Instacart revamped their query understanding system to better handle the diverse and often imperfect search queries from millions of users. Traditional machine learning models struggled with long-tail queries, lacked labeled data, and required maintaining multiple specialized systems for different tasks. By adopting a layered LLM strategy combining retrieval-augmented generation (RAG), prompt engineering with guardrails, and fine-tuning smaller models, Instacart consolidated their query understanding pipeline into a unified system. This approach improved coverage from 50% to over 95% for query rewrites, achieved 96.4% precision for semantic role labeling on tail queries, and reduced user scroll depth by 6% while cutting complaints about poor search results by 50%.
Instacart’s case study describes their comprehensive transformation of query understanding (QU) for their e-commerce search platform using large language models. The company processes millions of search queries daily from users who often type imperfect phrases like “bread no gluten” or “x large zip lock,” requiring sophisticated interpretation to deliver relevant results. This case study provides an extensive view into how Instacart moved from traditional machine learning approaches to a production LLM system, with detailed insights into their architectural decisions, optimization strategies, and the tradeoffs they navigated.
The project represents a strategic shift from building bespoke models to leveraging pre-trained foundation models, with the company framing their approach as “standing on the shoulder of giants.” Their three-pronged strategy combines context engineering through RAG, post-processing guardrails to filter hallucinations, and fine-tuning to embed proprietary domain knowledge directly into model weights. This transformation addressed fundamental challenges in traditional query understanding while establishing a new foundation for real-time LLM inference at scale.

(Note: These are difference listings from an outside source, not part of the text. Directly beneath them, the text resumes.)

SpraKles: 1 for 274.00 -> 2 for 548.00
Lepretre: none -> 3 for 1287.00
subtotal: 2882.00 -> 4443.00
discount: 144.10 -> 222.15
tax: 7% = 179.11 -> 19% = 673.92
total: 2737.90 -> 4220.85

Instacart’s query understanding system serves as the “intent engine” powering search for their grocery delivery platform. The challenges they faced with traditional approaches were multifaceted and representative of common issues in production ML systems. Broad queries like “healthy food” or “frozen snacks” proved difficult to action because they span dozens of categories without specificity. The lack of labeled data created a particularly thorny problem—query understanding operates upstream of user actions, so the team relied on noisy pseudo-labels derived from user behavior where someone might search for “bread” but ultimately purchase bananas.
Long-tail queries presented perhaps the most significant challenge. Highly specific searches like “red hot chili pepper spice” or “2% reduced-fat ultra-pasteurized chocolate milk” suffered from data sparsity, as models trained on engagement data struggled with limited historical signals. The existing system architecture compounded these issues through complexity: multiple independent models handled individual QU tasks, with query classification using FastText for multi-label classification and query rewrites generated by a completely separate system mining user session behavior. This heterogeneity introduced inconsistencies, slowed development cycles, and made the overall system difficult to scale and evolve.

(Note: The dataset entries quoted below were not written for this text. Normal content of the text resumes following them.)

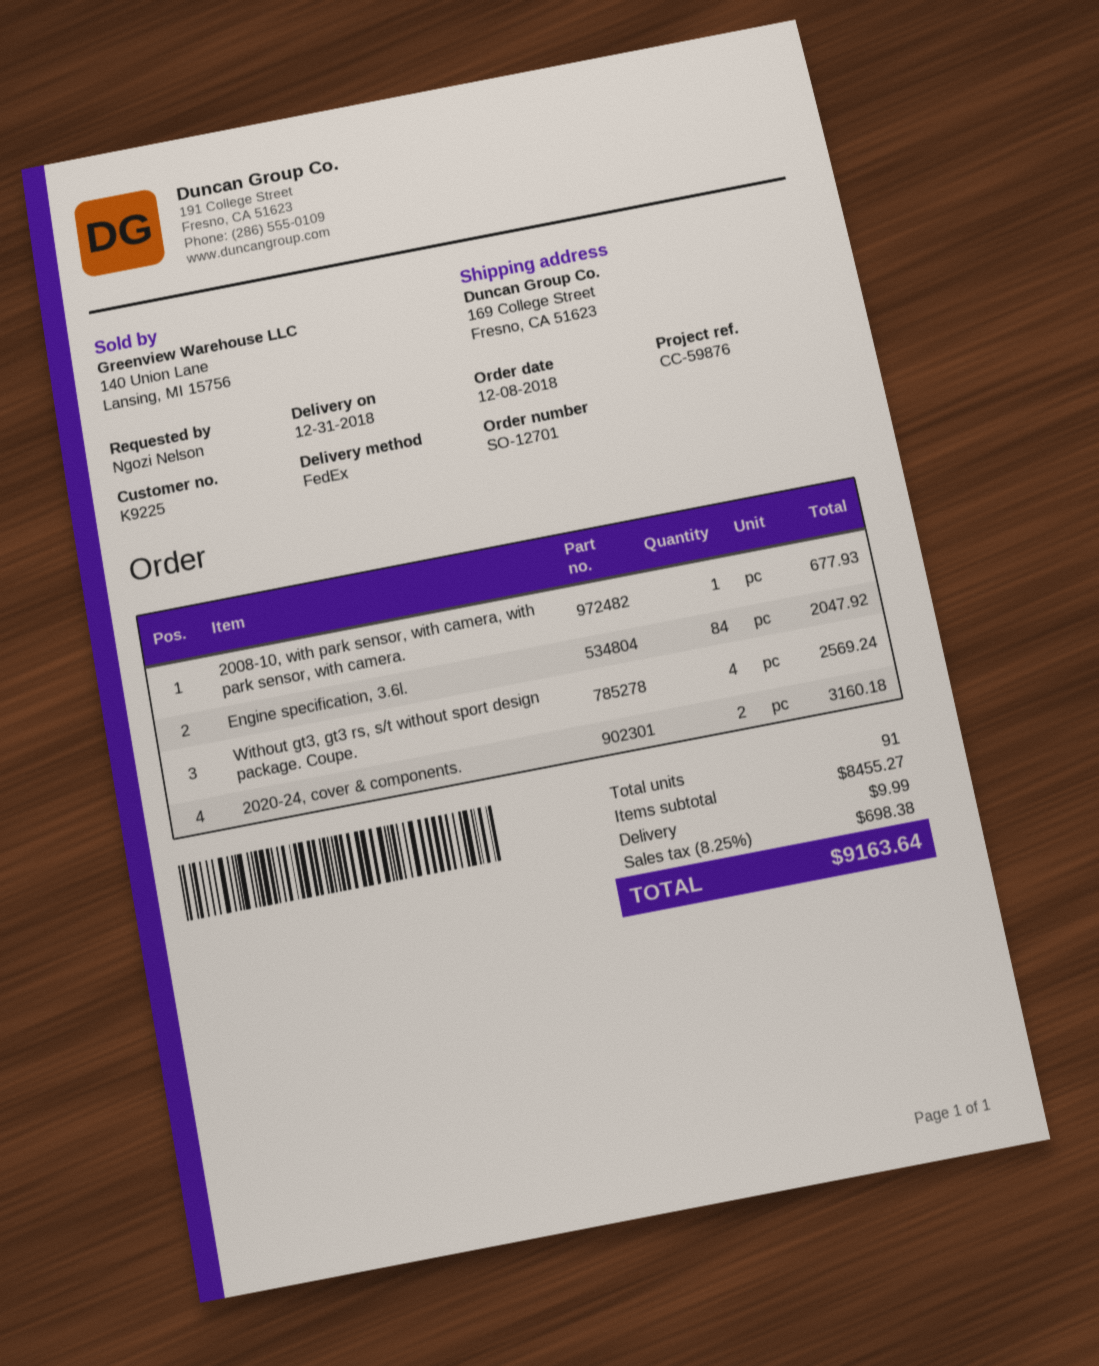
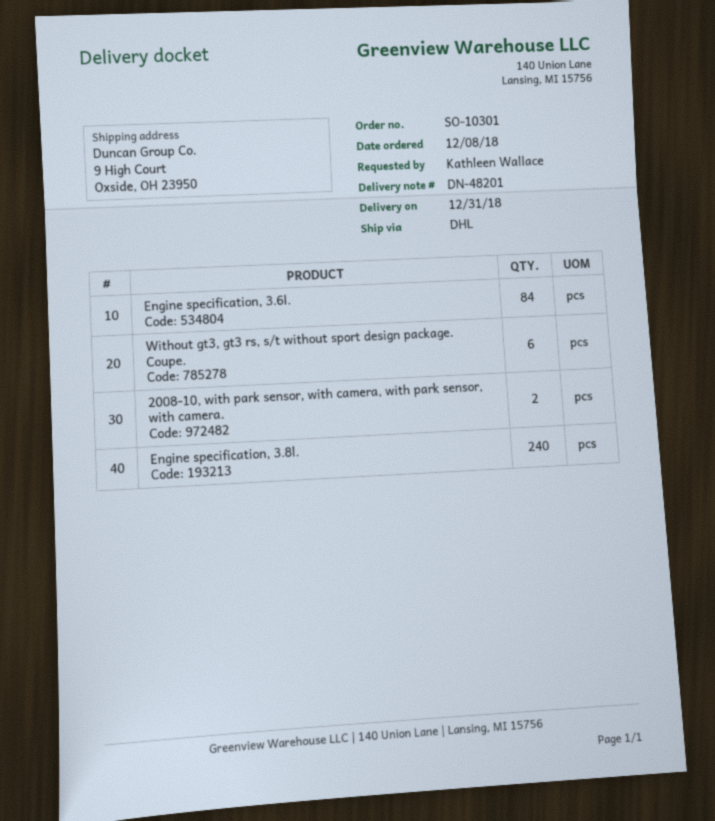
order number: SO-12701 -> SO-10301
ordered by: Ngozi Nelson -> Kathleen Wallace
shipping method: FedEx -> DHL
ship to: 169 College Street, Fresno, CA 51623 -> 9 High Court, Oxside, OH 23950
2008-10, with park sensor, with camera, with park sensor, with camera.: 1 -> 2
Without gt3, gt3 rs, s/t without sport design package. Coupe.: 4 -> 6
2020-24, cover & components.: 2 -> none
Engine specification, 3.8l.: none -> 240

Instacart’s strategy centered on leveraging the world knowledge and inference capabilities embedded in pre-trained LLMs while systematically adding Instacart-specific domain context. The team recognized that foundation models already understand relationships like “Italian parsley” being synonymous with “flat parsley” or “curly parsley” being a common substitute—knowledge that would require extensive manual engineering in traditional systems. This provided a powerful head start, but the real value came from making these generalist models into domain specialists.
The company articulated a clear hierarchy of effectiveness for incorporating domain knowledge: fine-tuning proved most effective, followed by context engineering through RAG, with basic prompting as the baseline. Each method progressively transforms a generalist model into a domain expert, though with different engineering tradeoffs. Their production system demonstrates all three approaches, applied strategically based on use case requirements, latency constraints, and cost considerations.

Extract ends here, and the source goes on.